### WHAT YOU WILL DO
Copy out every line of the listing in which "MIRA" appears.

▶

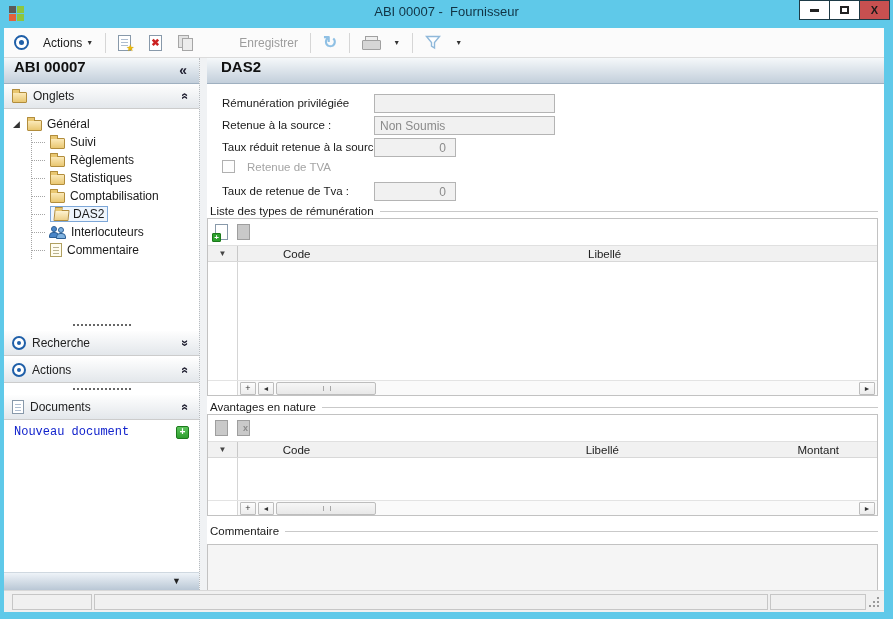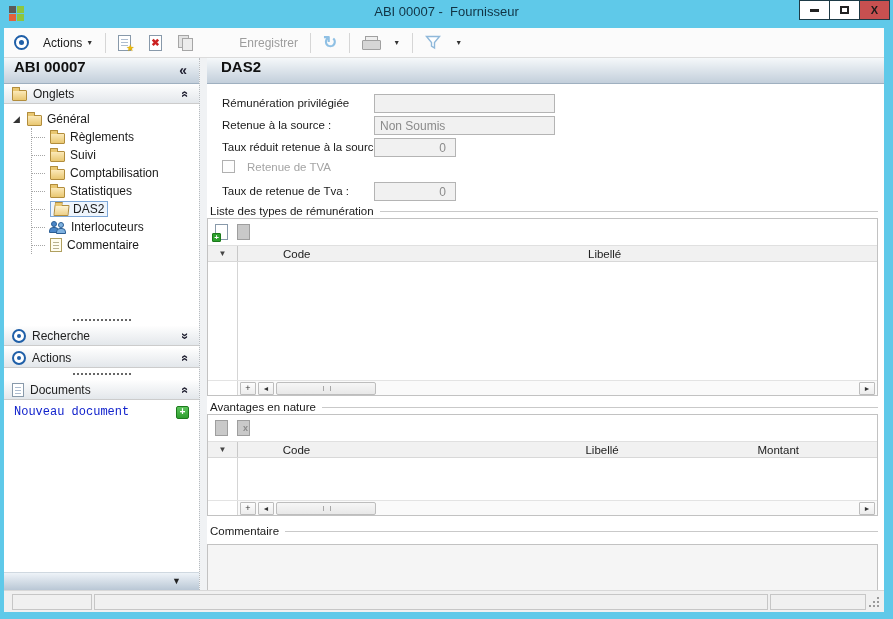--- a/index.html
+++ b/index.html
@@ -63,21 +63,21 @@
   .splitter { position:absolute; left:199px; top:58px; width:8px; height:532px; background:#f0f2f4;
               border-left:1px dotted #b8bcc0; }
   .main { position:absolute; left:207px; top:58px; width:677px; height:532px; background:#ffffff; overflow:hidden; }
 
   
   .panel-header { height:26px; background:linear-gradient(#f5f8fa, #c3cfdb); border-bottom:1px solid #9fb0c0;
                   display:flex; position:relative; }
   .panel-header .ph-title { font-size:15px; font-weight:bold; color:#111; padding-left:10px; }
   .collapse-glyph { position:absolute; right:12px; top:4px; font-size:14px; font-weight:bold; color:#223; }
   .section-bar { height:20px; background:linear-gradient(#fefefe,#e3e7eb); border-bottom:1px solid #cccccc;
-                 display:flex; align-items:center; gap:6px; padding:0 8px; position:relative; }
+                 display:flex; align-items:center; gap:6px; padding:12px 8px; position:relative; }
   .section-bar .sb-title { font-size:12px; color:#222; }
   .chevron { position:absolute; right:10px; font-size:12px; font-weight:bold; color:#223; line-height:1; }
   .chevron.up { transform:rotate(90deg); }
   .chevron.down { transform:rotate(90deg); }
   .folder { width:15px; height:11px; background:linear-gradient(#fbe9b8,#e9c771); border:1px solid #b28d3c;
             border-radius:1px; position:relative; margin-top:3px; flex:none; }
   .folder::before { content:""; position:absolute; top:-4px; left:-1px; width:6px; height:3px;
             background:#e9c771; border:1px solid #b28d3c; border-bottom:none; border-radius:1px 1px 0 0; }
   .folder.open { background:linear-gradient(#fdf3d2,#f0d globalization); background:linear-gradient(#fdf3d2,#edd089); transform:skewX(-6deg); }
   .tree { height:210px; padding-top:6px; overflow:hidden; }
@@ -133,21 +133,21 @@
   .tbl-toolbar { height:26px; display:flex; align-items:center; gap:9px; padding-left:7px; }
   .mini-icon { width:13px; height:16px; position:relative; background:#fff; border:1px solid #8899aa; }
   .mini-icon.gray { background:#c9c9c9; border-color:#9e9e9e; }
   .tbl-header { height:17px; background:#f1f1f1; border-top:1px solid #e0e0e0; border-bottom:1px solid #d8d8d8;
                 display:flex; align-items:center; font-size:11.5px; color:#222; }
   .sel-col { width:30px; align-self:stretch; border-right:1px solid #c8c8c8; display:flex; align-items:center;
              justify-content:center; }
   .sel-col .selarr { font-size:8px; color:#444; line-height:1; }
   .col-code { width:290px; padding-left:45px; }
   .col-libelle { flex:1; padding-left:60px; }
-  .col-montant { width:260px; padding-right:78px; text-align:right; }
+  .col-montant { width:260px; padding-right:38px; text-align:right; }
   .tbl-body { flex:1; display:flex; background:#fff; }
   .tbl-body .sel-colb { width:30px; border-right:1px solid #d5d5d5; }
   .tbl-scroll { height:15px; display:flex; align-items:center; border-top:1px solid #e3e3e3; background:#fafafa; }
   .tbl-scroll .sel-cols { width:30px; align-self:stretch; border-right:1px solid #d5d5d5; background:#fff; }
   .scr-btn { width:16px; height:13px; background:linear-gradient(#fdfdfd,#ececec); border:1px solid #bdbdbd;
              font-size:9px; line-height:11px; text-align:center; color:#333; margin-left:2px; border-radius:1px; }
   .scr-arrow { font-size:7px; }
   .scr-thumb { width:100px; height:13px; background:linear-gradient(#f6f6f6,#e8e8e8); border:1px solid #bdbdbd;
                border-radius:2px; margin-left:2px; position:relative; }
   .scr-thumb::after { content:""; position:absolute; left:50%; top:3px; bottom:3px; width:6px; margin-left:-3px;
@@ -261,36 +261,36 @@
     <div class="tree">
       <div class="tree-row">
         <span class="expander">◢</span>
         <span class="folder"></span>
         <span class="tree-label">Général</span>
       </div>
       <div class="tree-children">
         <div class="tree-row">
           <span class="connector"></span>
           <span class="folder"></span>
+          <span class="tree-label">Suivi</span>
+        </div>
+        <div class="tree-row">
+          <span class="connector"></span>
+          <span class="folder"></span>
           <span class="tree-label">Règlements</span>
         </div>
         <div class="tree-row">
           <span class="connector"></span>
           <span class="folder"></span>
-          <span class="tree-label">Suivi</span>
+          <span class="tree-label">Statistiques</span>
         </div>
         <div class="tree-row">
           <span class="connector"></span>
           <span class="folder"></span>
           <span class="tree-label">Comptabilisation</span>
-        </div>
-        <div class="tree-row">
-          <span class="connector"></span>
-          <span class="folder"></span>
-          <span class="tree-label">Statistiques</span>
         </div>
         <div class="tree-row">
           <span class="connector"></span>
           <span class="sel-box">
             <span class="folder open"></span>
             <span class="tree-label">DAS2</span>
           </span>
         </div>
         <div class="tree-row">
           <span class="connector"></span>

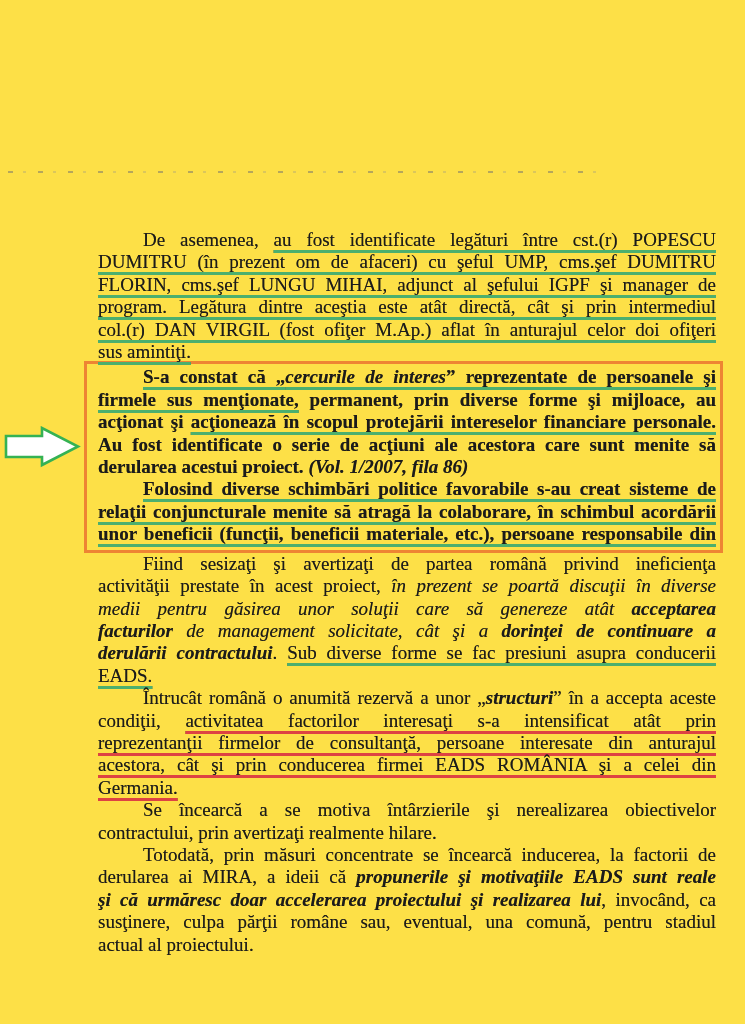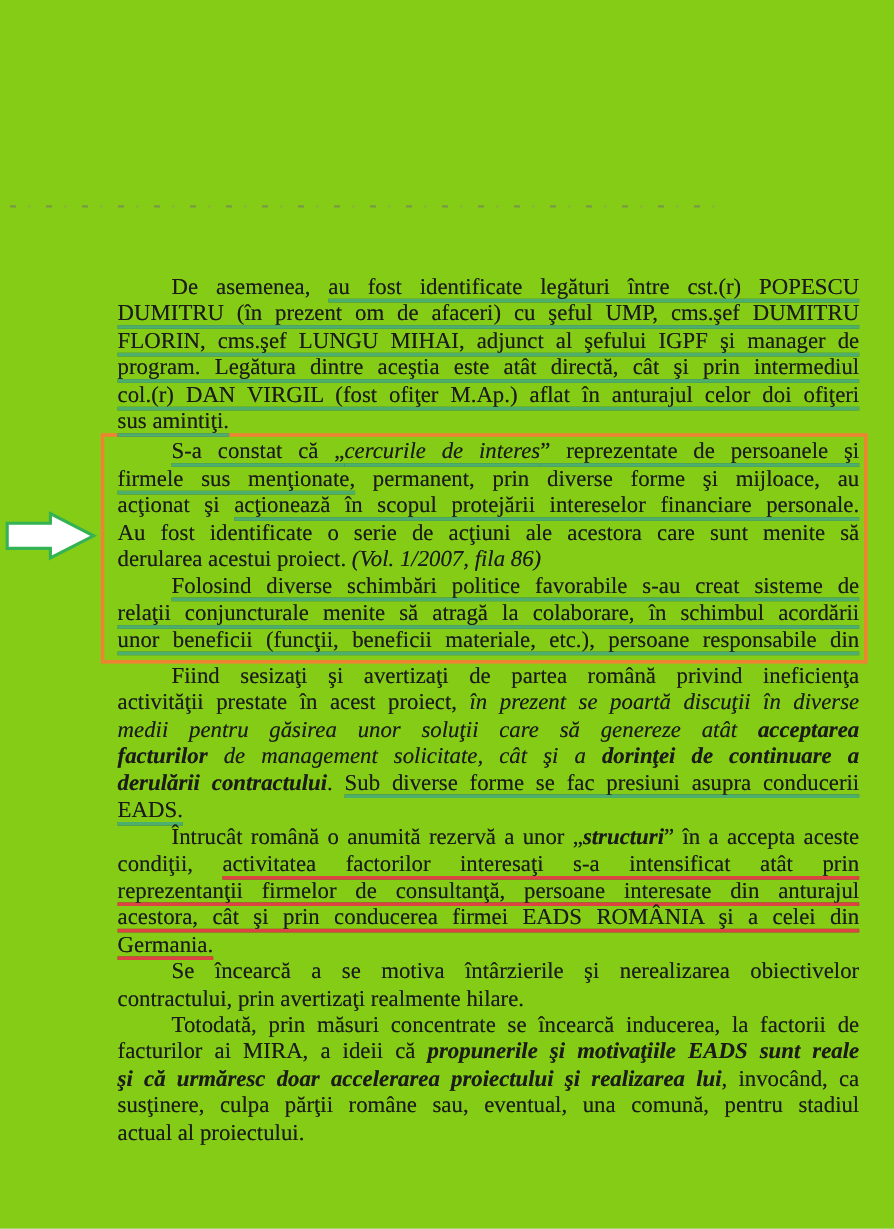--- a/index.html
+++ b/index.html
@@ -1,21 +1,21 @@
 <!DOCTYPE html>
 <html style="--orange: #ee8433; --green: #4caf6e; --red: #dd4343; --arrow: #35b253;"><head>
 <meta charset="utf-8">
 <title>Document</title>
 <style>
   html,body { margin:0; padding:0; background:#e9e9e9; }
   #page {
     position:relative;
     width:745px; height:1024px;
     margin:0 auto;
-    background:#84cc16;
+    background:#fde047;
     overflow:hidden;
     font-family:"Liberation Serif","DejaVu Serif",serif;
   }
   
   .scan-line {
     position:absolute; top:171px; left:8px; width:590px; height:2px;
     background:repeating-linear-gradient(90deg,
       rgba(110,110,110,.50) 0 5px, transparent 5px 15px,
       rgba(140,140,140,.30) 15px 18px, transparent 18px 30px);
   }
@@ -40,20 +40,21 @@
     text-underline-offset:3.5px;
     text-decoration-skip-ink:none;
   }
   .u-green { text-decoration-color:var(--green,#4caf6e); }
   .u-red   { text-decoration-color:var(--red,#dd4343); }
 
   .orange-box {
     border:3px solid var(--orange,#ee8433);
     margin:-2px -7px 0 -14px;
     padding:2px 4px 4px 11px;
+    font-weight:bold;
   }
 </style>
 </head>
 <body>
 
 <div id="page">
   <div class="scan-line"></div>
 
   <svg class="arrow" width="78" height="44" viewBox="0 0 78 44" aria-hidden="true">
     <polygon points="2,10 38,10 38,2 74,20.5 38,39 38,31 2,31" fill="#ffffff" stroke="var(--arrow,#35b253)" stroke-width="2.6" stroke-linejoin="miter"></polygon>
@@ -96,19 +97,19 @@
         <div class="line"><span class="u-red">reprezentanţii firmelor de consultanţă, persoane interesate din anturajul</span></div>
         <div class="line"><span class="u-red">acestora, cât şi prin conducerea firmei EADS ROMÂNIA şi a celei din</span></div>
         <div class="line last"><span class="u-red">Germania.</span></div>
       </div>
       <div class="para">
         <div class="line indent"><span>Se încearcă a se motiva întârzierile şi nerealizarea obiectivelor</span></div>
         <div class="line last"><span>contractului, prin avertizaţi realmente hilare.</span></div>
       </div>
       <div class="para">
         <div class="line indent"><span>Totodată, prin măsuri concentrate se încearcă inducerea, la factorii de</span></div>
-        <div class="line"><span>facturilor ai MIRA, a ideii că </span><span class="bi">propunerile şi motivaţiile EADS sunt reale</span></div>
+        <div class="line"><span>derularea ai MIRA, a ideii că </span><span class="bi">propunerile şi motivaţiile EADS sunt reale</span></div>
         <div class="line"><span class="bi">şi că urmăresc doar accelerarea proiectului şi realizarea lui</span><span>, invocând, ca</span></div>
         <div class="line"><span>susţinere, culpa părţii române sau, eventual, una comună, pentru stadiul</span></div>
         <div class="line last"><span>actual al proiectului.</span></div>
       </div>
     </div>
 </div>
 
 </body></html>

◀

### TASK SOLUTION
-        <div class="line"><span>facturilor ai MIRA, a ideii că </span><span class="bi">propunerile şi motivaţiile EADS sunt reale</span></div>
+        <div class="line"><span>derularea ai MIRA, a ideii că </span><span class="bi">propunerile şi motivaţiile EADS sunt reale</span></div>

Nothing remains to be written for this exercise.